EPI Falls, Earnings Rise

Chart 1. Prices Over the Long Term

A 3.2 percent decline in motor fuel prices, representing the fifth consecutive month of declines, led the Everyday Price Index (EPI) down by 0.8 percent in November, compared with an unchanged figure for the broader Consumer Price Index (CPI).

Motor fuel, which makes up almost 14 percent of everyday spending according to the EPI, has now decreased almost 10 percent nationally since June. Energy categories typically are the most volatile components of the Index. The only non-energy categories that saw monthly changes of at least 0.5 percent were entertainment categories such as video discs (-1.9 percent), audio discs (-0.7 percent) and theatre/concert admissions (+1.0 percent), all of which had very small contributions to the overall EPI as a result of small relative weights.

The Consumer Price Index is a broad index that includes all the goods and services that consumers buy over their lives. In contrast, AIER’s Everyday Price Index (EPI) measures the prices of the things they buy on a regular basis. It is tied to day-to-day challenges to consumer budgets. Because it tracks the prices the public most often sees, it is also more closely related to the perceptions people hold about prices and inflation, and the information they use to form expectations and make decisions.

The Core CPI, a measure frequently used by policymakers, excludes food and certain measures of energy that remain critically important to the EPI and to households. In November, food prices rose only 0.1 percent, but were outpaced in specific categories such as bread (+2.6 percent), eggs (+1.1 percent), and the American favorite, frankfurters (+1.6 percent). A more relevant purchase during November, turkeys rose in price 2.5 percent from last November. Even though food accounts for almost 38 percent of everyday purchases, its 0.1 percent overall price increase did little to offset declines in energy prices.
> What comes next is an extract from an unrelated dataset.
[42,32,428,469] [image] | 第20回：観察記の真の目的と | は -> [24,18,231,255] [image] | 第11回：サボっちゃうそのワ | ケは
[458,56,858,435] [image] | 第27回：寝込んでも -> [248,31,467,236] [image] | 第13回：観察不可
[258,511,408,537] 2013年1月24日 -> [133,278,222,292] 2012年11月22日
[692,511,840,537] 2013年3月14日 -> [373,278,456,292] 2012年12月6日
Concurrent with everyday price decreases, November saw increased earnings. Real average earnings for the month rose by 0.2 percent on an hourly basis and 0.4 percent on a weekly basis, partially driven by an increase in the average workweek. Combined with the decreases in the EPI driven by lower fuel costs, the increase in earnings means that everyday people should have a little more to spend this season. While we continue to maintain a keen eye on the pace of inflation, we’ll toast a cup of eggnog to positive news this month.


About the EPI

AIER’s Everyday Price Index (EPI) measures the changing prices of frequently purchased items like food and utilities. We do this by selecting the prices of goods and services from the thousands collected monthly by the Bureau of Labor Statistics in computing its Consumer Price Index. The EPI basket contains only prices of goods and services that Americans typically buy at least once a month, excluding contractually fixed purchases such as mortgages. Our staff economists weight each EPI category in proportion to its share of Americans’ average monthly expenditures. In order to better reflect the out-of-pocket prices that consumers experience on a daily basis, the EPI does not seasonally adjust prices.

Chart 1. Prices Over the Long Term

Luke F. Delorme

Luke F. Delorme is Director of Financial Planning for American Investment Services. Articles do not constitute personal investment advice. Please seek the advice of a professional before implementing any financial decision. Luke can be reached at LukeD@americaninvestment.com.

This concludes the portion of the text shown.